## [Work task]
Whenever a line in the data holds the string "Sans", pull that line out.

[Data items]
#####
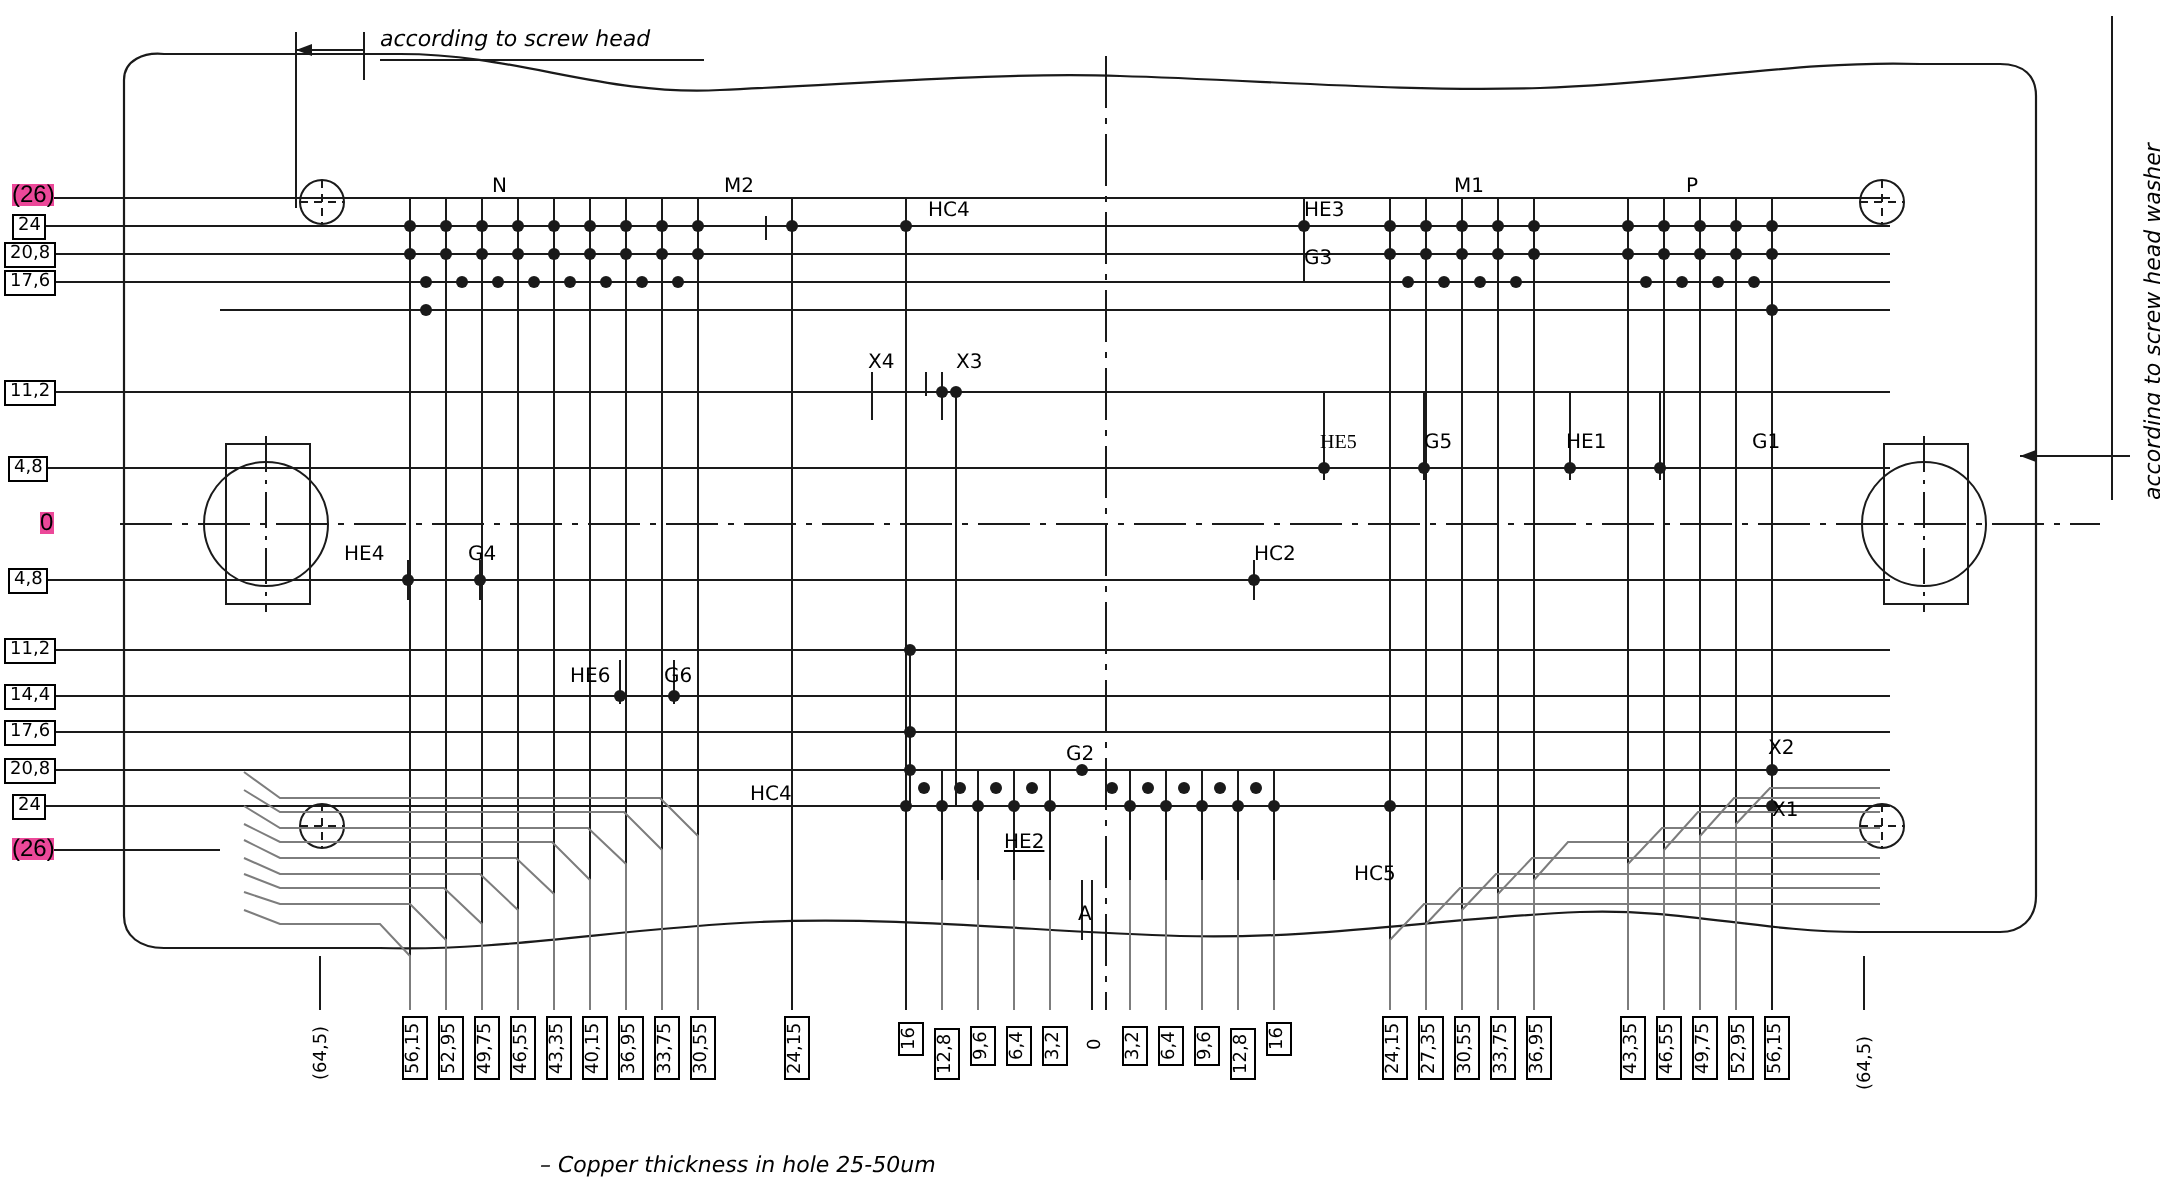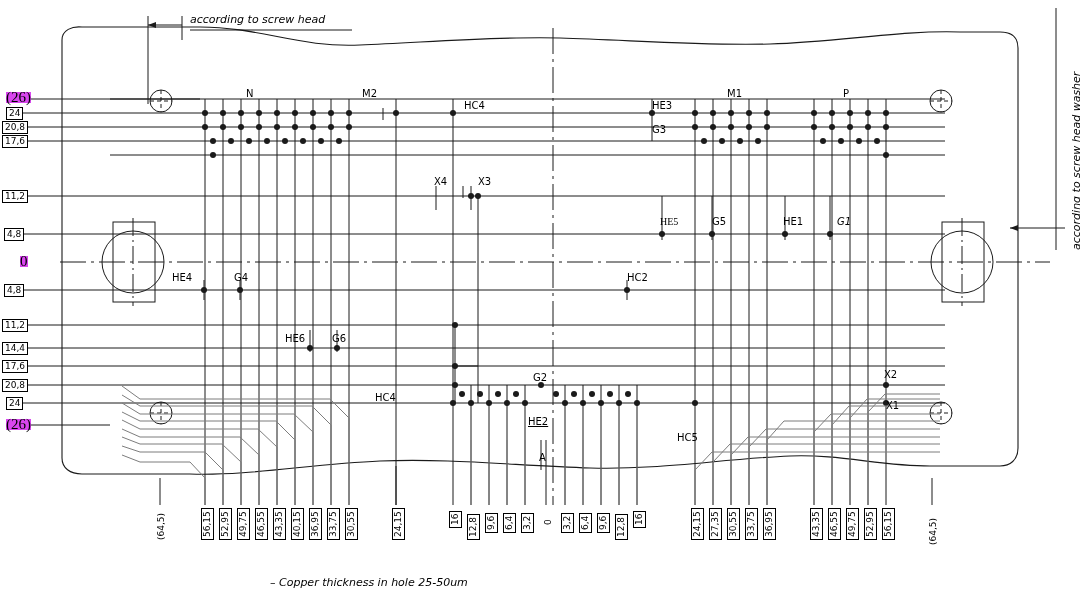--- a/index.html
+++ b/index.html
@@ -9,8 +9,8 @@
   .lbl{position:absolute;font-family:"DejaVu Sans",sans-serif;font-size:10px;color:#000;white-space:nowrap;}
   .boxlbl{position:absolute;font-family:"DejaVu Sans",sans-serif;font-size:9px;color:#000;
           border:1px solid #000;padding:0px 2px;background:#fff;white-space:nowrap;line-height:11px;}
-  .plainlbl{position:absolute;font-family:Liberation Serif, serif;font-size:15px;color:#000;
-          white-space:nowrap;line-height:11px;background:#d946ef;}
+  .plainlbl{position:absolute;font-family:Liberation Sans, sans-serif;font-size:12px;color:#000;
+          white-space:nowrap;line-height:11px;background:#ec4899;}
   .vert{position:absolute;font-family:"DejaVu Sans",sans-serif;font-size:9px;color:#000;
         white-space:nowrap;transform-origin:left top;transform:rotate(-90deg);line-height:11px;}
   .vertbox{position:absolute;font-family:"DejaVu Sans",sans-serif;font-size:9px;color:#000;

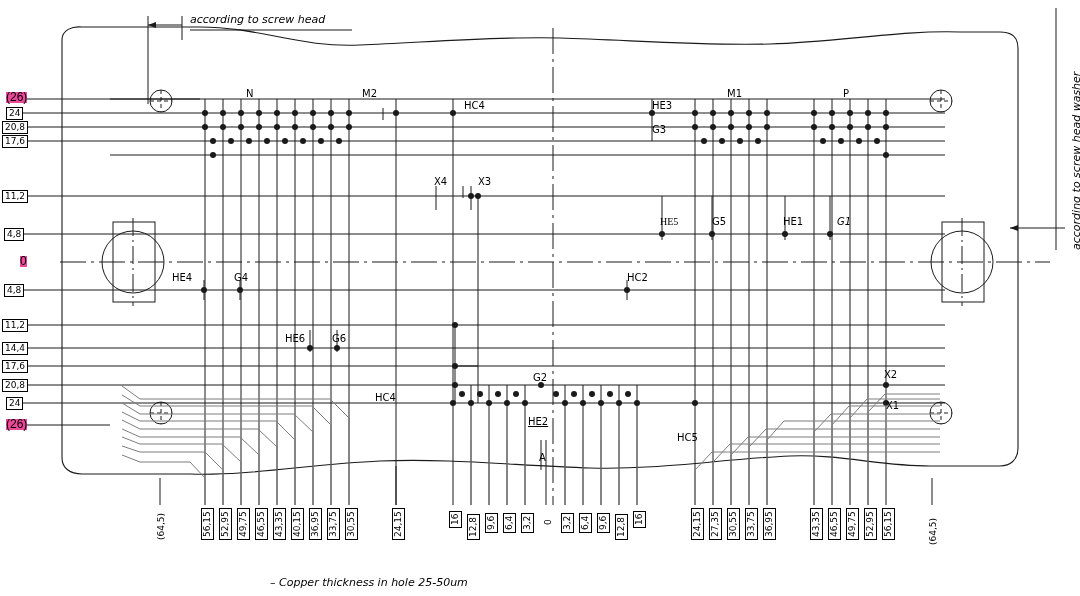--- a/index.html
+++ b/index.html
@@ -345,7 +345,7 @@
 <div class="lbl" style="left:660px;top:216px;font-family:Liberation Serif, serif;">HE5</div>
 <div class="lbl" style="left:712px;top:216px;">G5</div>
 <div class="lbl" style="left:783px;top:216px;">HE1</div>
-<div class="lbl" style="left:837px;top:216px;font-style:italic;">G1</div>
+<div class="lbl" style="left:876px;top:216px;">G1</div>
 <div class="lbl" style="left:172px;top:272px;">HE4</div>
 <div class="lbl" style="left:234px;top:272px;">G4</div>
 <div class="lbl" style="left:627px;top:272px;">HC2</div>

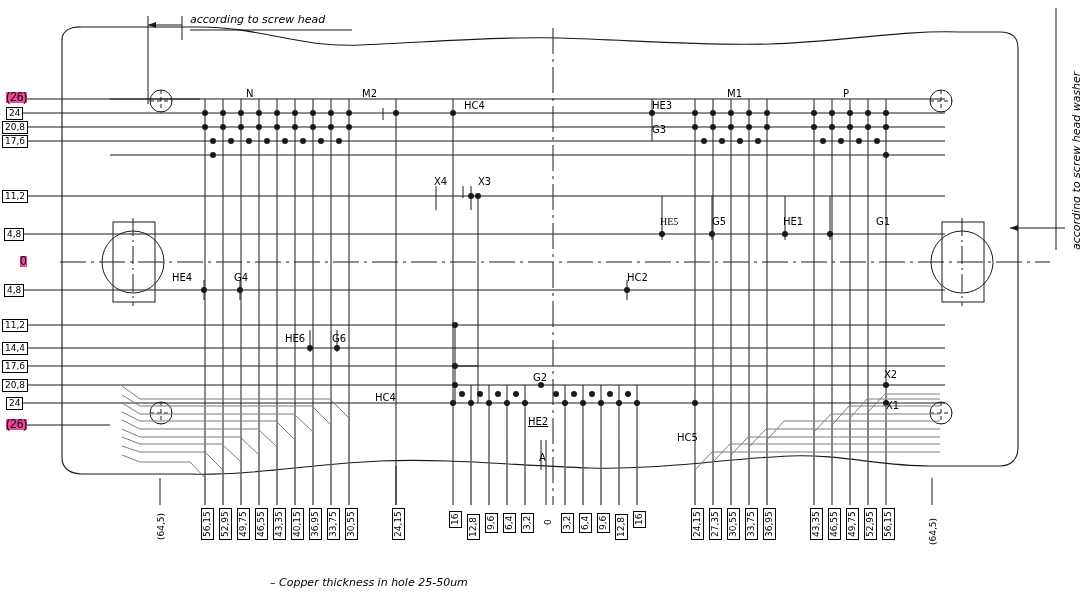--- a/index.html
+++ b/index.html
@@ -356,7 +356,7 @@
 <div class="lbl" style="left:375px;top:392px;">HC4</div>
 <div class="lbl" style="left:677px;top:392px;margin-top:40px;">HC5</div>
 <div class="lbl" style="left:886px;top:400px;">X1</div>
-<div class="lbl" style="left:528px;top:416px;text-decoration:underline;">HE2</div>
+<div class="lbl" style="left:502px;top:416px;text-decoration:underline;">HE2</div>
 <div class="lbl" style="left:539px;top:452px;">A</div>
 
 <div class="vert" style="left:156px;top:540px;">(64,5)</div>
#####
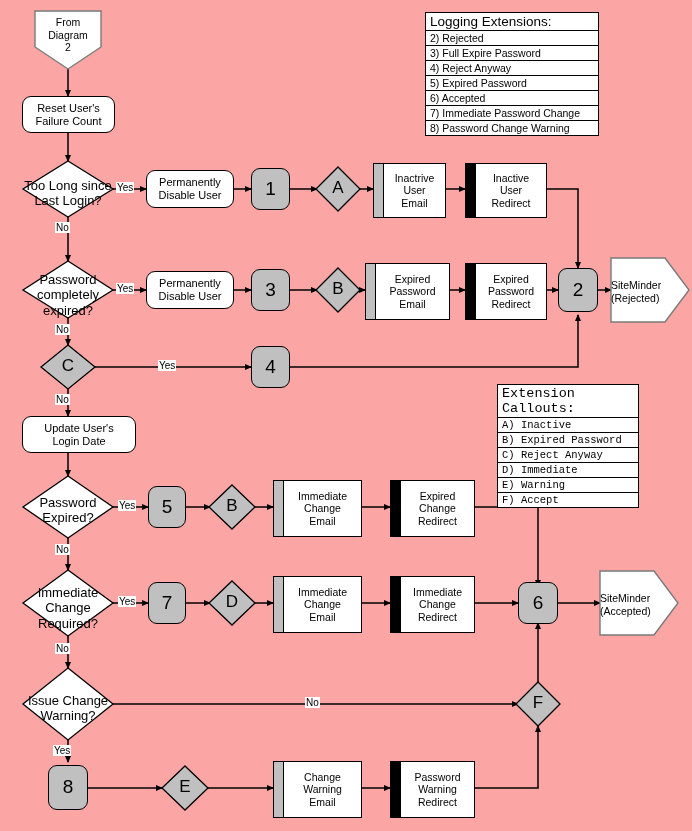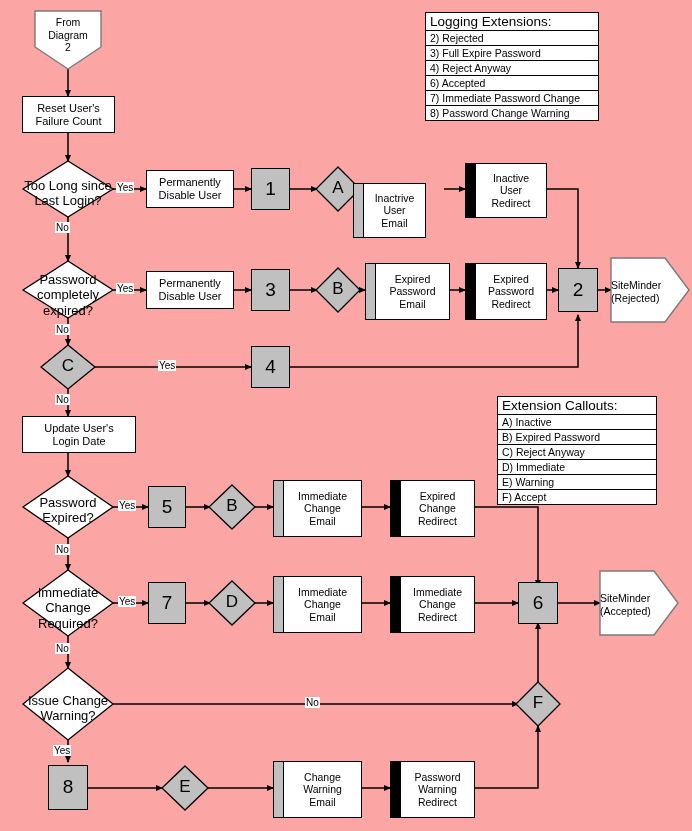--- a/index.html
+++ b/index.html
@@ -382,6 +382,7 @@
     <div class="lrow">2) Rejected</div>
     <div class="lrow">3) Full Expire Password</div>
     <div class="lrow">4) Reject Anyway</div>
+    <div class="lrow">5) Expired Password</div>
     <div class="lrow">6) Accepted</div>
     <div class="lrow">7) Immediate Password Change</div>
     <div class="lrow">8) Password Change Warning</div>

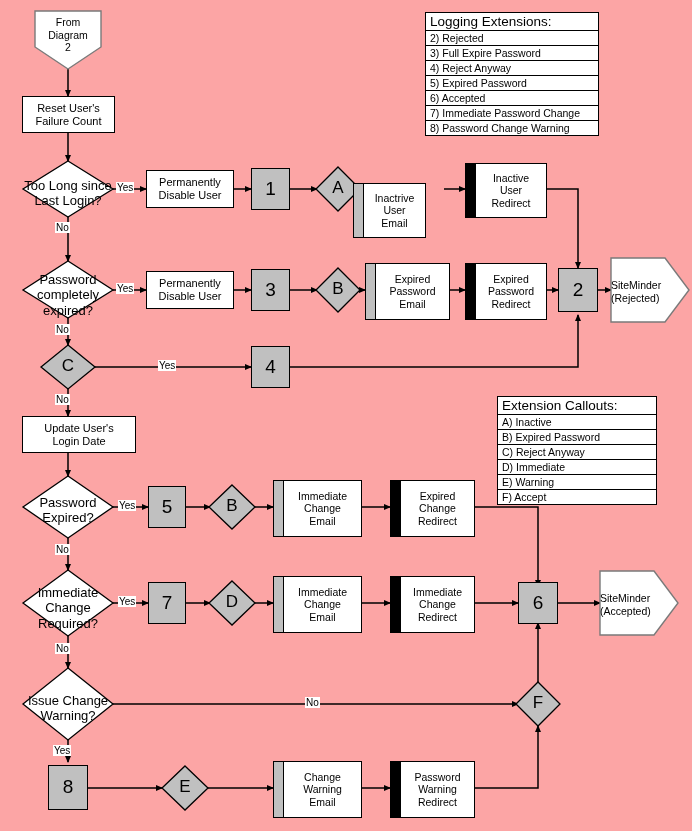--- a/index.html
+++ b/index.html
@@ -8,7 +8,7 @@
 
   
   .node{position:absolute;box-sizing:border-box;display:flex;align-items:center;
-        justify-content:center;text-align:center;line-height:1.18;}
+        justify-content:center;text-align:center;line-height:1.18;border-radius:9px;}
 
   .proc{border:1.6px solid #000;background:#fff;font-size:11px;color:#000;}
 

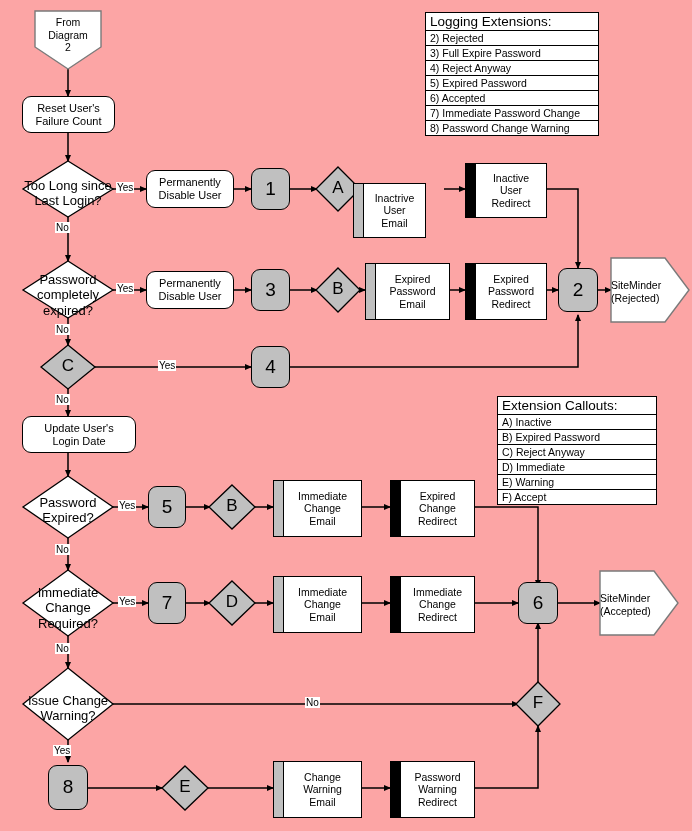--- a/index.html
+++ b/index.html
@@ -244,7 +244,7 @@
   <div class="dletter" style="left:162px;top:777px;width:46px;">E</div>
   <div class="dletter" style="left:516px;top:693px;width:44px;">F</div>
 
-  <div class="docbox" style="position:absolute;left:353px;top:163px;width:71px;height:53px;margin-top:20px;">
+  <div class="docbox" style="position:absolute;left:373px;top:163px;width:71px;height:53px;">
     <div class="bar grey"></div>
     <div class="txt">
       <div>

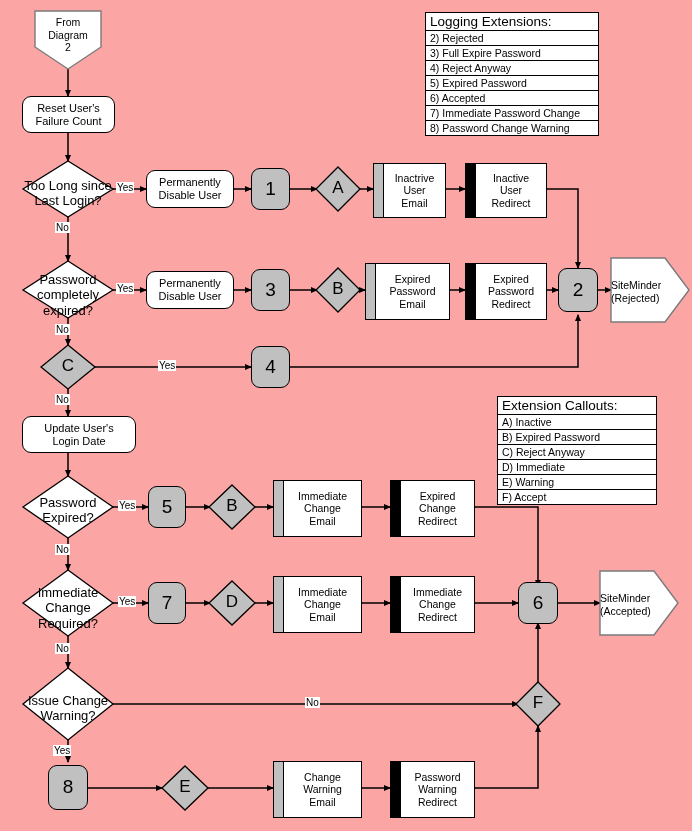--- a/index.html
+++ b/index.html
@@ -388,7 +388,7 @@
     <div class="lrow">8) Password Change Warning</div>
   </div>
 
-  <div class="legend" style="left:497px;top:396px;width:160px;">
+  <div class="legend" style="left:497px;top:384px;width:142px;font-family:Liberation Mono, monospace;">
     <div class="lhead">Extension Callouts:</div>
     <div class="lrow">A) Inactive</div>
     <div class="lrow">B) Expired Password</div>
#####
## [Worked solution]
   .lbl{position:absolute;font-family:"DejaVu Sans",sans-serif;font-size:10px;color:#000;white-space:nowrap;}
   .boxlbl{position:absolute;font-family:"DejaVu Sans",sans-serif;font-size:9px;color:#000;
+  .plainlbl{position:absolute;font-family:Liberation Sans, sans-serif;font-size:12px;color:#000;
   .vert{position:absolute;font-family:"DejaVu Sans",sans-serif;font-size:9px;color:#000;
   .vertbox{position:absolute;font-family:"DejaVu Sans",sans-serif;font-size:9px;color:#000;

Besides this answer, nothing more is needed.